(Beginning of EXCERPTED RECORDS)
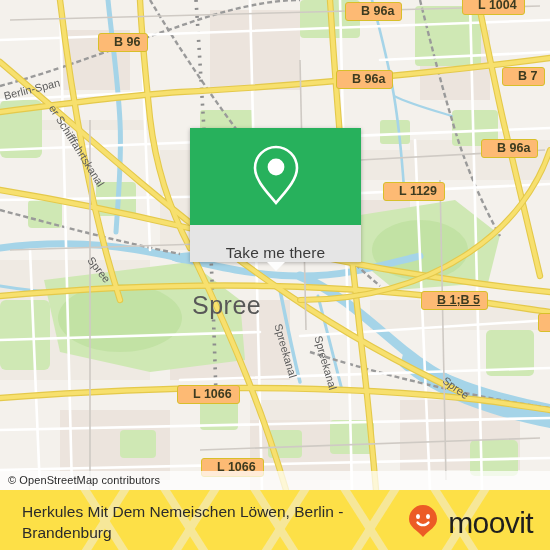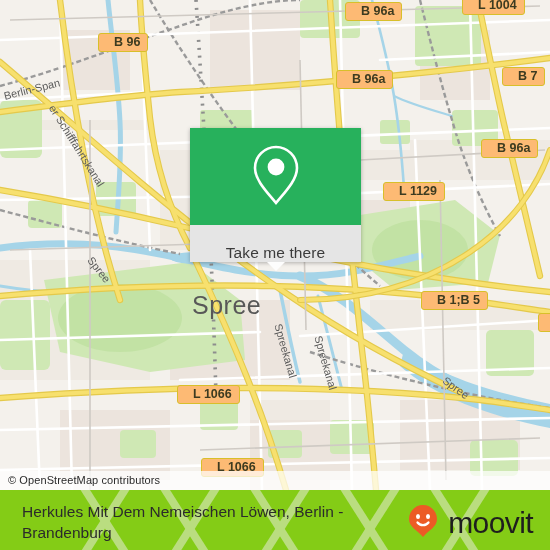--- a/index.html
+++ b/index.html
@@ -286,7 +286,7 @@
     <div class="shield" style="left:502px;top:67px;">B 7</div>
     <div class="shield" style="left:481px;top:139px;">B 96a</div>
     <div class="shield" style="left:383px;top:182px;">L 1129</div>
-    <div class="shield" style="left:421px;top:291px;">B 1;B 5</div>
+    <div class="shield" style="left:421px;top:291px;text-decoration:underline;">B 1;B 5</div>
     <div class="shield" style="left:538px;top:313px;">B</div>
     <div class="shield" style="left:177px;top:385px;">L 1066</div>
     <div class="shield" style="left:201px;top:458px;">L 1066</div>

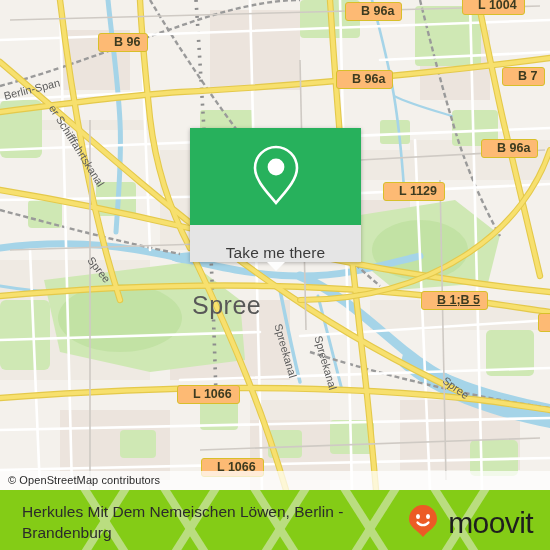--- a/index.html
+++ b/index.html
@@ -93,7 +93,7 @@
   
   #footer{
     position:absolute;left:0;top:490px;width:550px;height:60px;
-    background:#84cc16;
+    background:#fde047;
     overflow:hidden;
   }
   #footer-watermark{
(End of EXCERPTED RECORDS)
(Beginning of EXCERPTED RECORDS)
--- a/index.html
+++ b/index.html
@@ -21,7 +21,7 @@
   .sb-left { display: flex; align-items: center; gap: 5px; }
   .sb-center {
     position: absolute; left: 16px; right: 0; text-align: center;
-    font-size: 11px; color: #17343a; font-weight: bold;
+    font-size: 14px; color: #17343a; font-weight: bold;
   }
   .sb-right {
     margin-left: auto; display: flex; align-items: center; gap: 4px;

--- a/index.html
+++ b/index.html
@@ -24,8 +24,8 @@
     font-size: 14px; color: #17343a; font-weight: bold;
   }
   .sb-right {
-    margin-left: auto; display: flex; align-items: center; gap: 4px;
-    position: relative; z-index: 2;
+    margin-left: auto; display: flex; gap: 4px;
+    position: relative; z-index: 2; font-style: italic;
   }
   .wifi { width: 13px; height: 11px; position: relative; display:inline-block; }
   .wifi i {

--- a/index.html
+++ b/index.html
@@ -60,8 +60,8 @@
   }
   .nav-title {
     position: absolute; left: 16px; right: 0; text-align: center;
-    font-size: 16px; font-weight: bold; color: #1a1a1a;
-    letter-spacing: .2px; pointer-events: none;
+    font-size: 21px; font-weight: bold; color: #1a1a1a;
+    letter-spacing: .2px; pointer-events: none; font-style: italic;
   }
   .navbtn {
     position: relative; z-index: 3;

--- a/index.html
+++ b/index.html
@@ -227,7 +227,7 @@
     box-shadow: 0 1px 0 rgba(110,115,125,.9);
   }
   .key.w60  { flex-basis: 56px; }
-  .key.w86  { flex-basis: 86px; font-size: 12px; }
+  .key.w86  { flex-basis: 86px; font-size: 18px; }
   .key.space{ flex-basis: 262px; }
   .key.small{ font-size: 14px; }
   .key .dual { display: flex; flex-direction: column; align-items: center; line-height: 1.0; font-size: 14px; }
(End of EXCERPTED RECORDS)
DIRECTIONS >>
Out of the material above, gather each line where "display" appears.

ANSWER SECTION >>
   .sb-left { display: flex; align-items: center; gap: 5px; }
     margin-left: auto; display: flex; align-items: center; gap: 4px;
-    margin-left: auto; display: flex; align-items: center; gap: 4px;
+    margin-left: auto; display: flex; gap: 4px;
   .wifi { width: 13px; height: 11px; position: relative; display:inline-block; }
   .key .dual { display: flex; flex-direction: column; align-items: center; line-height: 1.0; font-size: 14px; }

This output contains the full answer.